Task statement: Please reproduce the listing verbatim, without its images.

Information given:
● ● ● ●
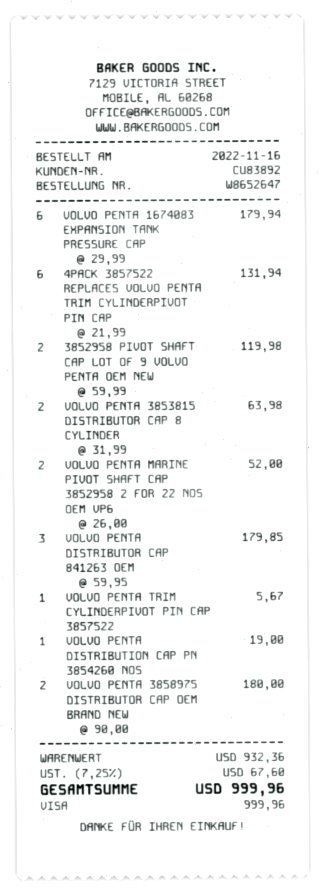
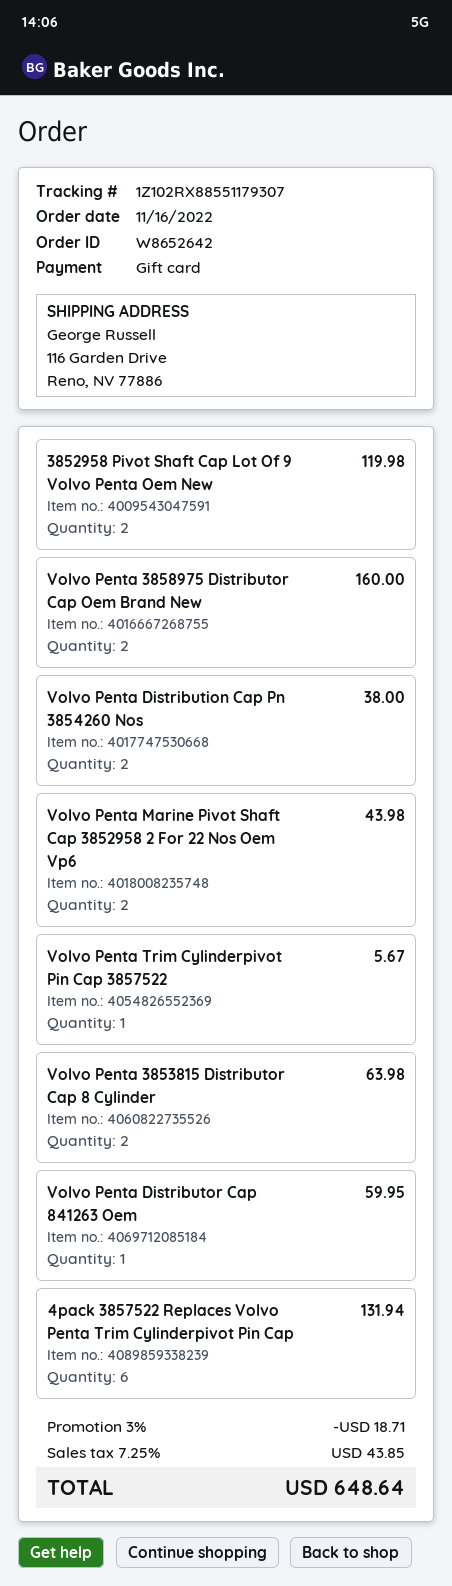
order number: W8652647 -> W8652642
payment method: Visa -> gift card
VOLVO PENTA 1674083 EXPANSION TANK PRESSURE CAP: 6 for 179.94 -> none
VOLVO PENTA MARINE PIVOT SHAFT CAP 3852958 2 FOR 22 NOS OEM VP6: 2 for 52.00 -> 2 for 43.98
VOLVO PENTA DISTRIBUTOR CAP 841263 OEM: 3 for 179.85 -> 1 for 59.95
VOLVO PENTA DISTRIBUTION CAP PN 3854260 NOS: 1 for 19.00 -> 2 for 38.00
VOLVO PENTA 3858975 DISTRIBUTOR CAP OEM BRAND NEW: 2 for 180.00 -> 2 for 160.00
discount: none -> 3% = 18.71
tax: 7.25% = 67.60 -> 7.25% = 43.85
total: 999.96 -> 648.64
● ● ● ●
Solution to the exercise:
order number: W8652647 -> W8652642
payment method: Visa -> gift card
VOLVO PENTA 1674083 EXPANSION TANK PRESSURE CAP: 6 for 179.94 -> none
VOLVO PENTA MARINE PIVOT SHAFT CAP 3852958 2 FOR 22 NOS OEM VP6: 2 for 52.00 -> 2 for 43.98
VOLVO PENTA DISTRIBUTOR CAP 841263 OEM: 3 for 179.85 -> 1 for 59.95
VOLVO PENTA DISTRIBUTION CAP PN 3854260 NOS: 1 for 19.00 -> 2 for 38.00
VOLVO PENTA 3858975 DISTRIBUTOR CAP OEM BRAND NEW: 2 for 180.00 -> 2 for 160.00
discount: none -> 3% = 18.71
tax: 7.25% = 67.60 -> 7.25% = 43.85
total: 999.96 -> 648.64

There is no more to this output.